Prompt. For this exercise, the reply is the listing below, reproduced exactly.

Supplied entries.
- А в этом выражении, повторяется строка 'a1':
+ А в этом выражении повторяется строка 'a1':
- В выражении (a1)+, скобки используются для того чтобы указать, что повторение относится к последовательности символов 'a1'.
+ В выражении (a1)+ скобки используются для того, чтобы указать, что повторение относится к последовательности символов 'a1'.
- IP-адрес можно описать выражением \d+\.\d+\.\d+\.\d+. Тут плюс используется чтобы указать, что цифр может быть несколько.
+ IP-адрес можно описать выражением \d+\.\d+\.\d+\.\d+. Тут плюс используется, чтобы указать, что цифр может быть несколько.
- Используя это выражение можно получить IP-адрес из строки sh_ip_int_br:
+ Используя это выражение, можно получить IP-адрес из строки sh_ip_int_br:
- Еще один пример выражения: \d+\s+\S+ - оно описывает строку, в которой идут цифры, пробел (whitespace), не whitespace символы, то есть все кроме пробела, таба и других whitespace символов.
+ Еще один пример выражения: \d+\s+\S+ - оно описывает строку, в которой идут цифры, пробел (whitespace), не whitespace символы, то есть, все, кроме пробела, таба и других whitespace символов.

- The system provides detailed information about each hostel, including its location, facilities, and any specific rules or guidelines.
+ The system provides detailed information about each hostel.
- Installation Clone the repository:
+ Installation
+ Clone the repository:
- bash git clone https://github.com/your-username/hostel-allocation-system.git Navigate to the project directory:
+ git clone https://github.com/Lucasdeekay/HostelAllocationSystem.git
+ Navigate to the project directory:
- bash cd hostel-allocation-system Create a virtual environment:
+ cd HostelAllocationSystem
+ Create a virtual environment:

Exercise output.
- А в этом выражении, повторяется строка 'a1':
+ А в этом выражении повторяется строка 'a1':
- В выражении (a1)+, скобки используются для того чтобы указать, что повторение относится к последовательности символов 'a1'.
+ В выражении (a1)+ скобки используются для того, чтобы указать, что повторение относится к последовательности символов 'a1'.
- IP-адрес можно описать выражением \d+\.\d+\.\d+\.\d+. Тут плюс используется чтобы указать, что цифр может быть несколько.
+ IP-адрес можно описать выражением \d+\.\d+\.\d+\.\d+. Тут плюс используется, чтобы указать, что цифр может быть несколько.
- Используя это выражение можно получить IP-адрес из строки sh_ip_int_br:
+ Используя это выражение, можно получить IP-адрес из строки sh_ip_int_br:
- Еще один пример выражения: \d+\s+\S+ - оно описывает строку, в которой идут цифры, пробел (whitespace), не whitespace символы, то есть все кроме пробела, таба и других whitespace символов.
+ Еще один пример выражения: \d+\s+\S+ - оно описывает строку, в которой идут цифры, пробел (whitespace), не whitespace символы, то есть, все, кроме пробела, таба и других whitespace символов.

- The system provides detailed information about each hostel, including its location, facilities, and any specific rules or guidelines.
+ The system provides detailed information about each hostel.
- Installation Clone the repository:
+ Installation
+ Clone the repository:
- bash git clone https://github.com/your-username/hostel-allocation-system.git Navigate to the project directory:
+ git clone https://github.com/Lucasdeekay/HostelAllocationSystem.git
+ Navigate to the project directory:
- bash cd hostel-allocation-system Create a virtual environment:
+ cd HostelAllocationSystem
+ Create a virtual environment:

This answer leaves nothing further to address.